(Source records)
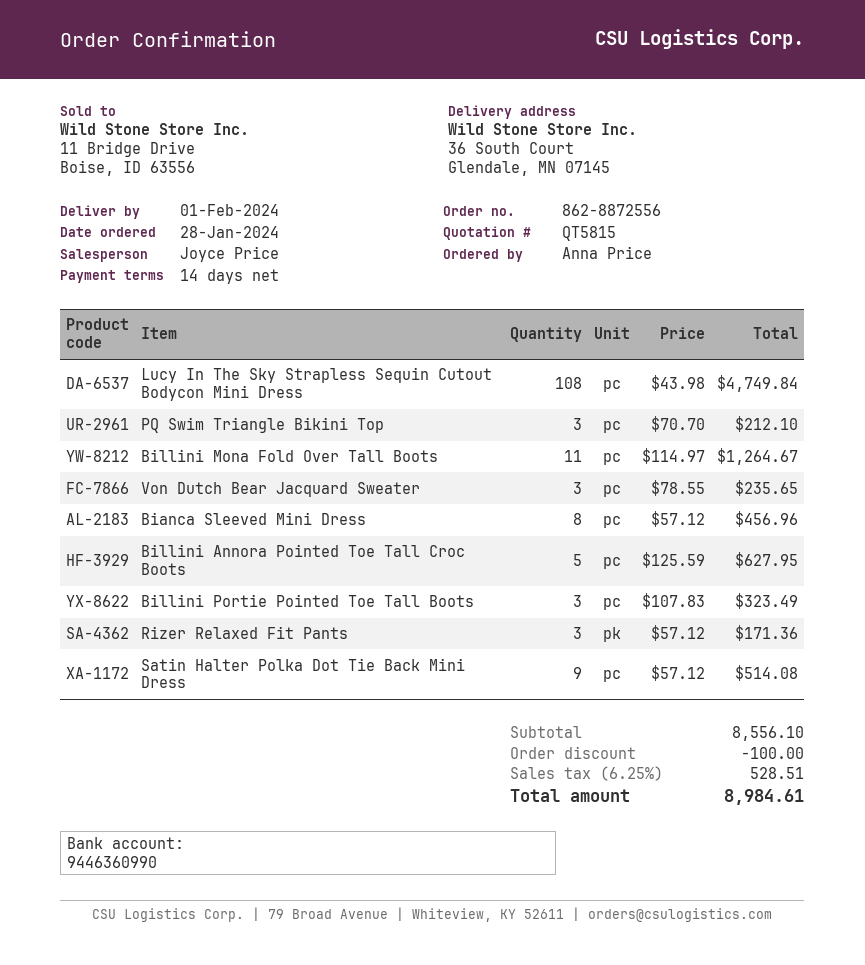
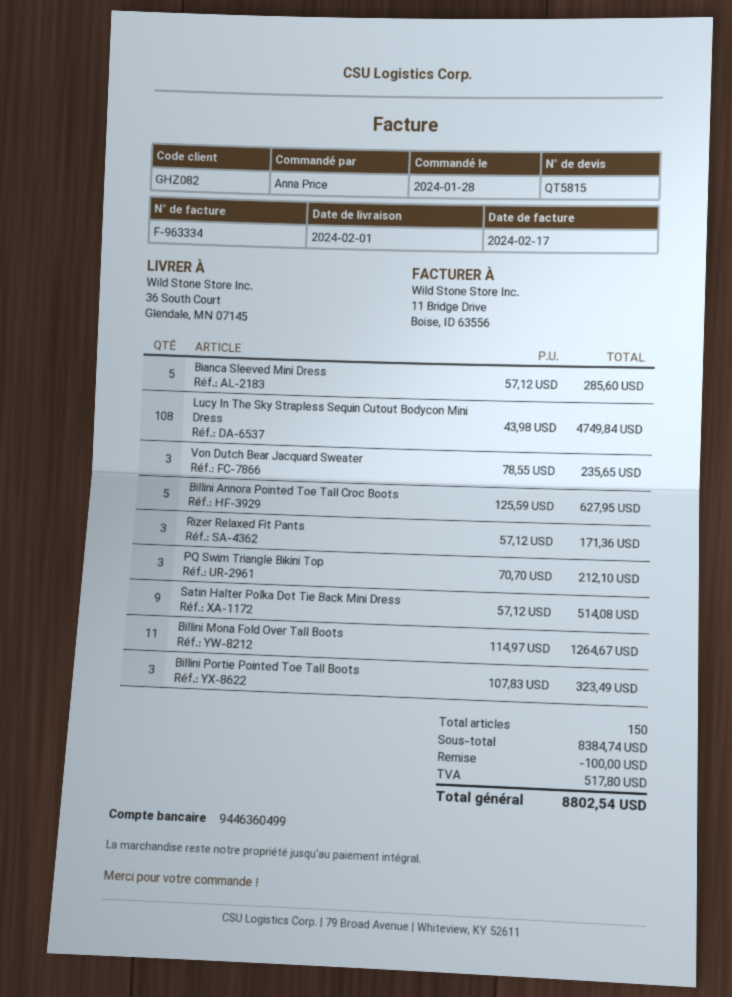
bank account: 9446360990 -> 9446360499
Bianca Sleeved Mini Dress: 8 x 57.12 = 456.96 -> 5 x 57.12 = 285.60
subtotal: 8556.10 -> 8384.74
tax: 528.51 -> 517.80
total: 8984.61 -> 8802.54

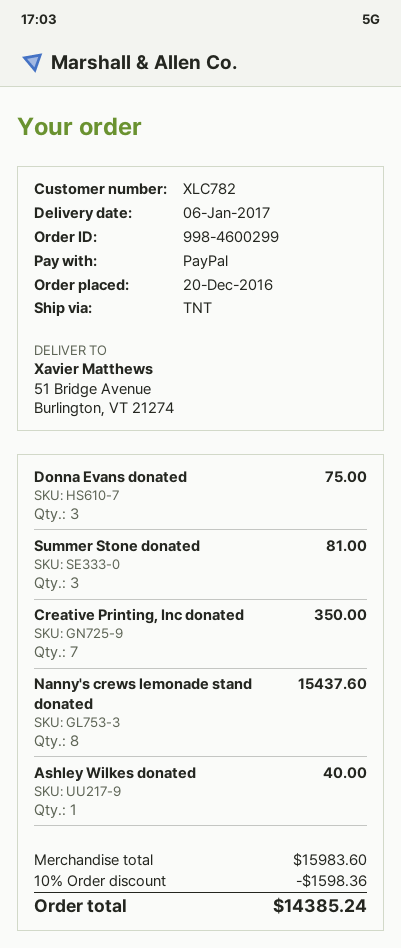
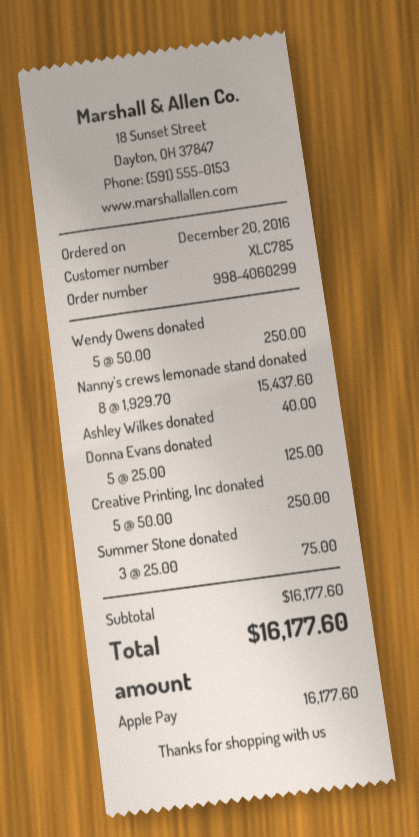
order number: 998-4600299 -> 998-4060299
customer number: XLC782 -> XLC785
payment method: PayPal -> Apple Pay
Donna Evans donated: 3 for 75.00 -> 5 for 125.00
Summer Stone donated: 3 for 81.00 -> 3 for 75.00
Creative Printing, Inc donated: 7 for 350.00 -> 5 for 250.00
Wendy Owens donated: none -> 5 for 250.00
subtotal: 15983.60 -> 16177.60
discount: 10% = 1598.36 -> none
total: 14385.24 -> 16177.60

- **WHAT YOU WILL DO**: Which lines of the data hold the string "subtotal"? Return each of them.

- **RESPONSE TO THE EXERCISE**:
subtotal: 8556.10 -> 8384.74
subtotal: 15983.60 -> 16177.60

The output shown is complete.